Listed entries:
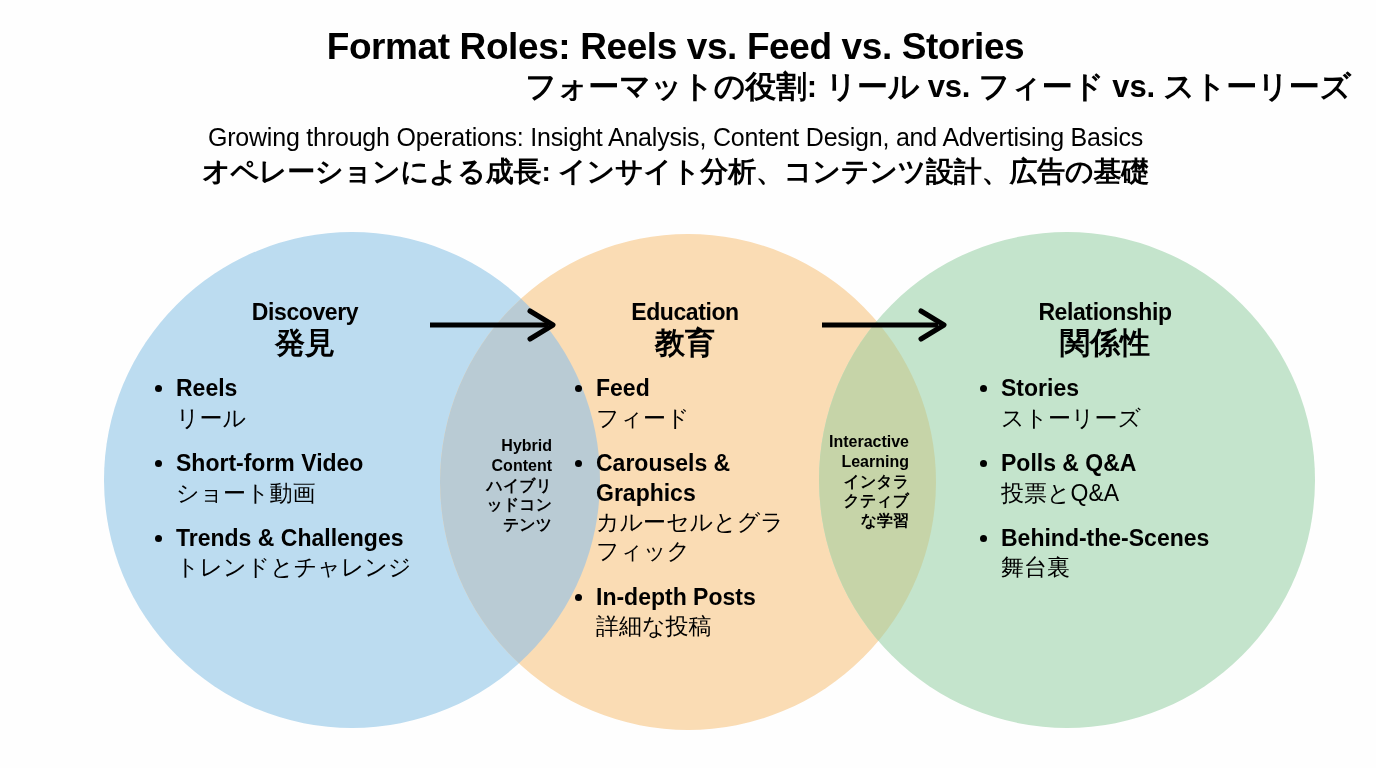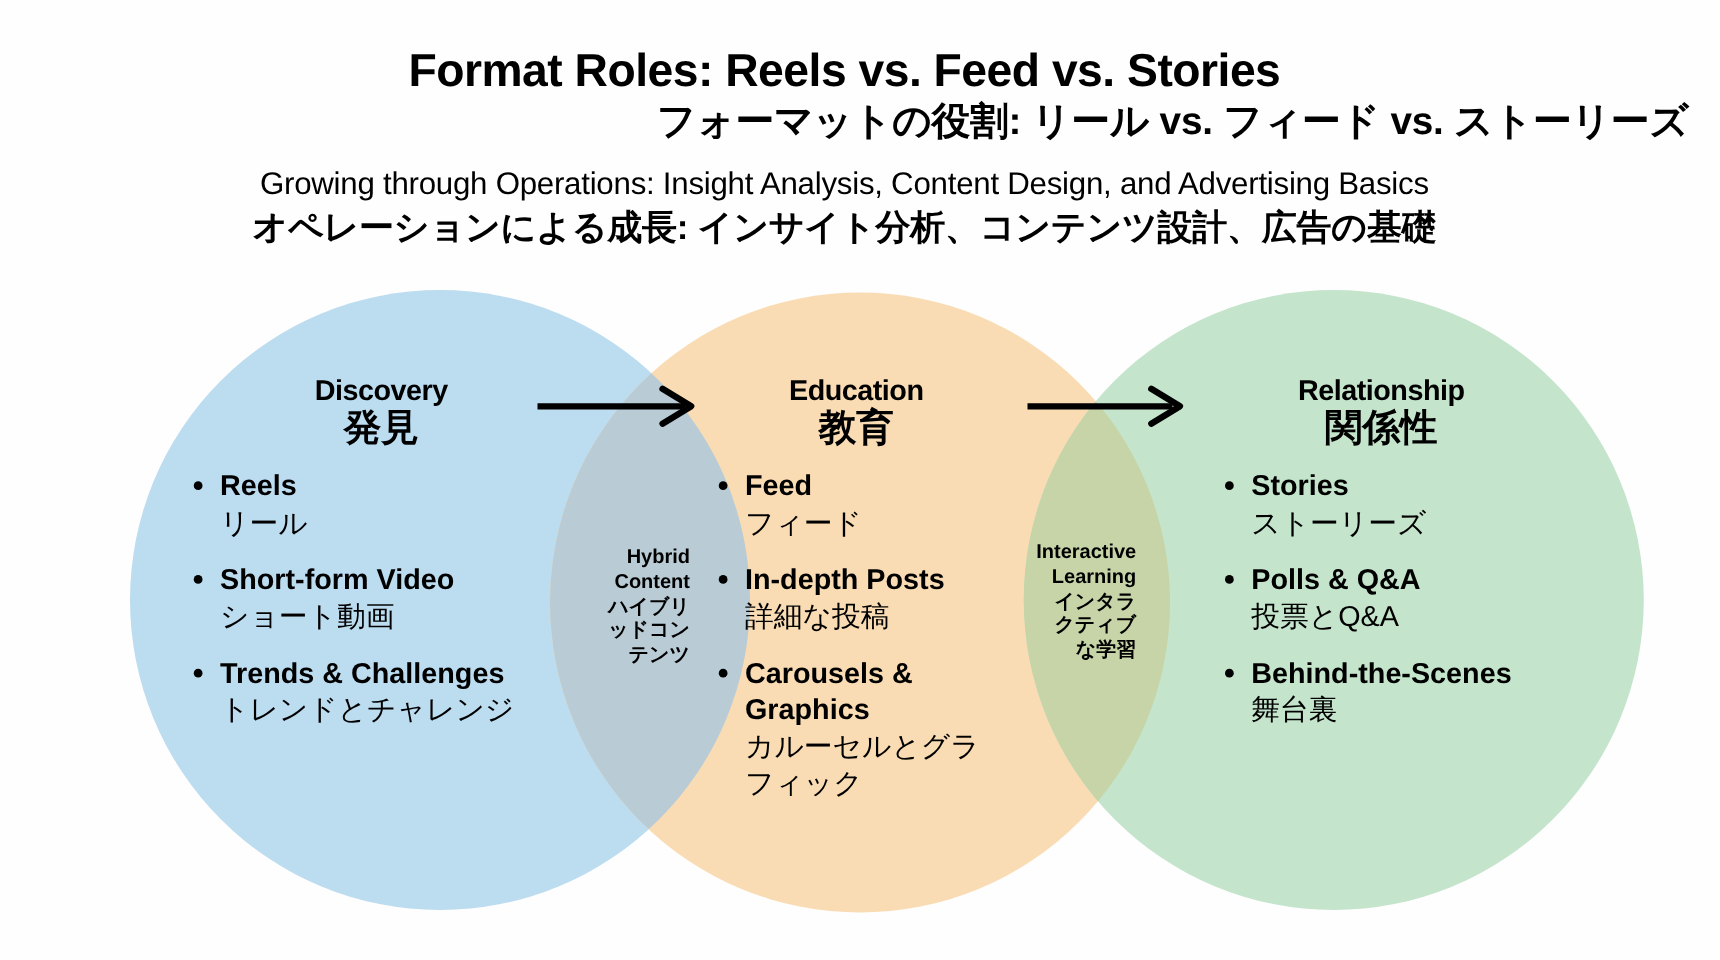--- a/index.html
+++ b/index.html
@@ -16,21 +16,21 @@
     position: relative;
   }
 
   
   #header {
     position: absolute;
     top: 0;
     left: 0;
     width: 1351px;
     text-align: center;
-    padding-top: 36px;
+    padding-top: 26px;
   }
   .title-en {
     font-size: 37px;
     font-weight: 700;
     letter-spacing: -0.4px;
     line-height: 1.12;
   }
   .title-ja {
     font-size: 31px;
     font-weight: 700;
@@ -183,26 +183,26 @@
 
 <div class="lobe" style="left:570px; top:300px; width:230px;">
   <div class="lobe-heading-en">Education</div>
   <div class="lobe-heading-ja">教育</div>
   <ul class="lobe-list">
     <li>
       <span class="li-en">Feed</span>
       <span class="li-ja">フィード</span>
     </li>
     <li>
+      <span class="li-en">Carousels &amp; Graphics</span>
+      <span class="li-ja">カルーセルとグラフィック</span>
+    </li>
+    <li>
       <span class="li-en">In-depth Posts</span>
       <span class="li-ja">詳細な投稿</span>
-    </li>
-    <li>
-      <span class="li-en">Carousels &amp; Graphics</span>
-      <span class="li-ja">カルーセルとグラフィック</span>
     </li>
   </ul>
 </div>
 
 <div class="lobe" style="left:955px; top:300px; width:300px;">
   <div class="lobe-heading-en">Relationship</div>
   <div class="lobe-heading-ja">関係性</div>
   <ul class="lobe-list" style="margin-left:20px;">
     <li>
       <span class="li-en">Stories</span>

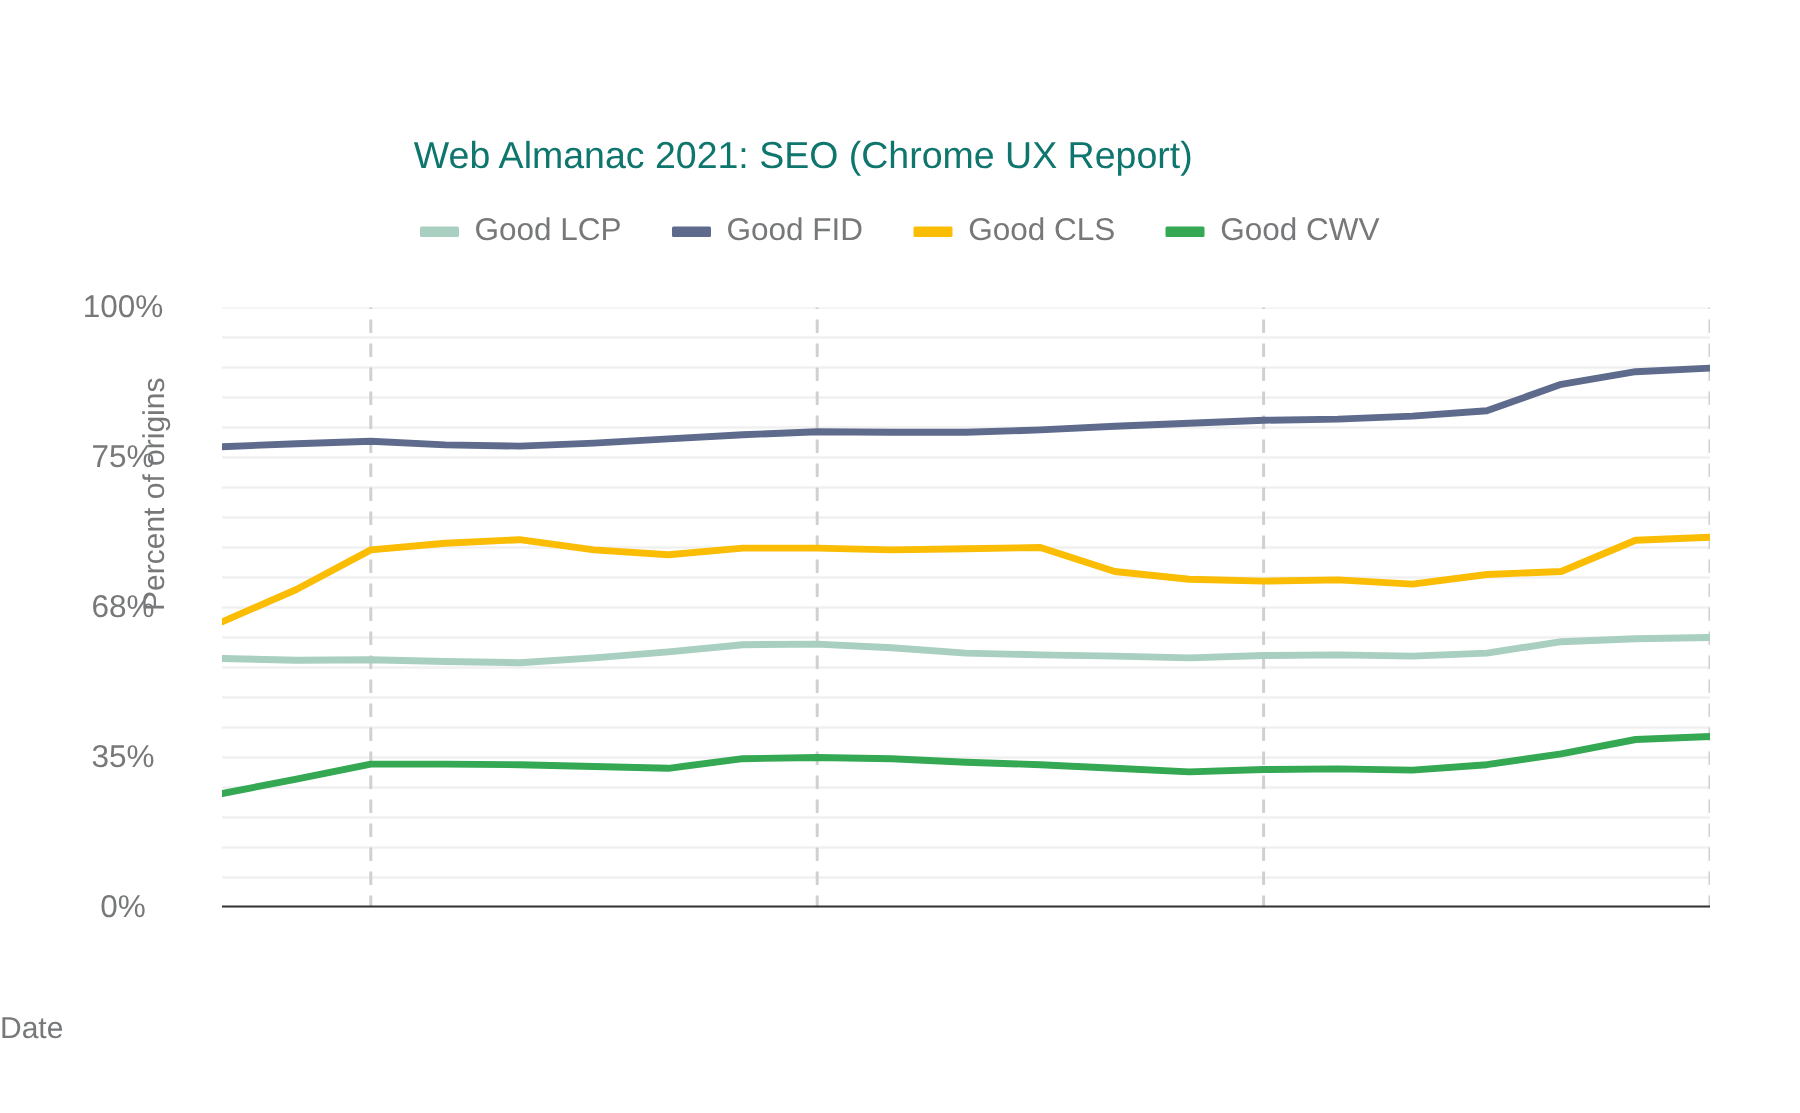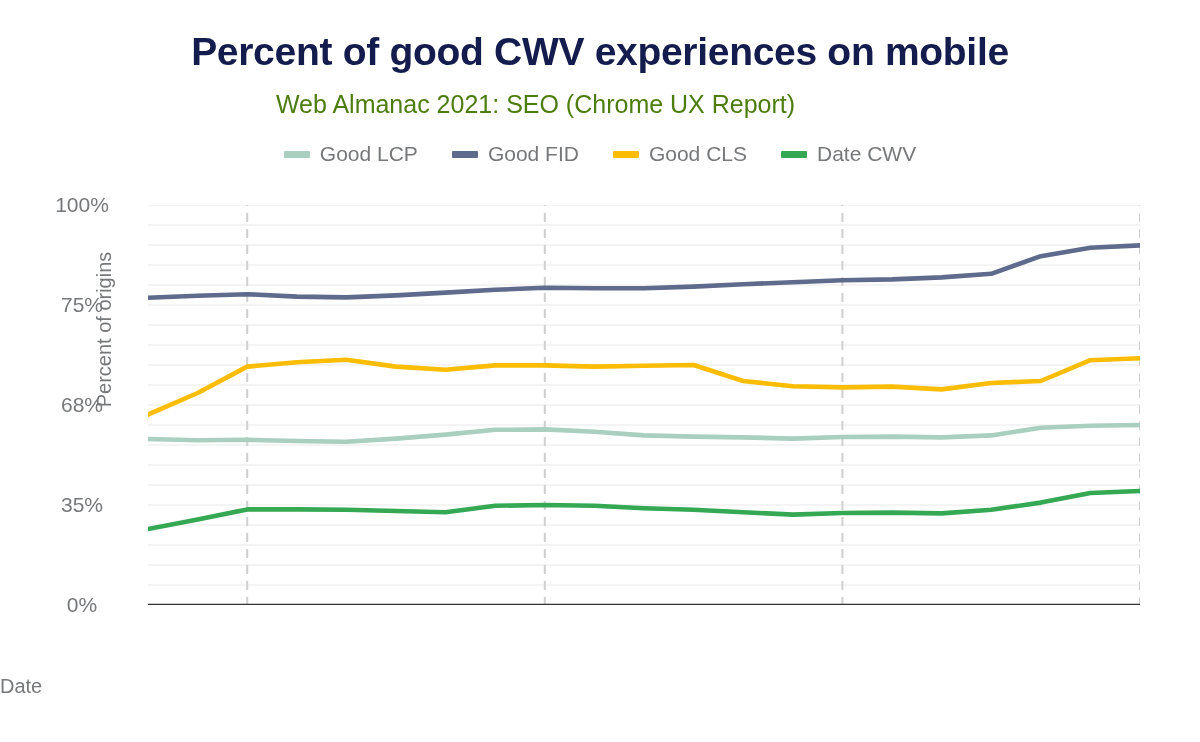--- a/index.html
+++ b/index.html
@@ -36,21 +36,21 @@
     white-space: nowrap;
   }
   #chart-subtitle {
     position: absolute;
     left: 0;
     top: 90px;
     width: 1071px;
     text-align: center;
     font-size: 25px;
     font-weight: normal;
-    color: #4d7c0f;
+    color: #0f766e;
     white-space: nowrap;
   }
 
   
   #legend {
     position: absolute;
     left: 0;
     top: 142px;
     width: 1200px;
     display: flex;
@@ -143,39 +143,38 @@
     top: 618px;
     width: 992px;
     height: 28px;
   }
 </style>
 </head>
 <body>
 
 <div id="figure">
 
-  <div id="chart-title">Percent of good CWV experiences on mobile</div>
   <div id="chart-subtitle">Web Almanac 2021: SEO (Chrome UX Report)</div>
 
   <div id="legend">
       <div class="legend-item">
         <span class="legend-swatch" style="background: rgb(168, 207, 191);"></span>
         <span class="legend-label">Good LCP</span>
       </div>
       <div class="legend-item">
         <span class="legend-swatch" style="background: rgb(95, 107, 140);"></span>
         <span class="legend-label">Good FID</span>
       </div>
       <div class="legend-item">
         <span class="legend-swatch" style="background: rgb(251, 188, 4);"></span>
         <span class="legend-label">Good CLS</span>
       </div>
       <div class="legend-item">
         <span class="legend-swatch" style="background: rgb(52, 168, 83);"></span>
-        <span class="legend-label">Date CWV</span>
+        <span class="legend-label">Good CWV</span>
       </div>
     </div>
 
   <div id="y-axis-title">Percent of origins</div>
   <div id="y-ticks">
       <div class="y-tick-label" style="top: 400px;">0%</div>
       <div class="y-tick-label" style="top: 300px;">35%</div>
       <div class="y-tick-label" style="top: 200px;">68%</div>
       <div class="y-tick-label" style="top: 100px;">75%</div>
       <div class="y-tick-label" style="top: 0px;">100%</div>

Problem details: Show each line in the entries that holds the string "background".

Response:
         <span class="legend-swatch" style="background: rgb(168, 207, 191);"></span>
         <span class="legend-swatch" style="background: rgb(95, 107, 140);"></span>
         <span class="legend-swatch" style="background: rgb(251, 188, 4);"></span>
         <span class="legend-swatch" style="background: rgb(52, 168, 83);"></span>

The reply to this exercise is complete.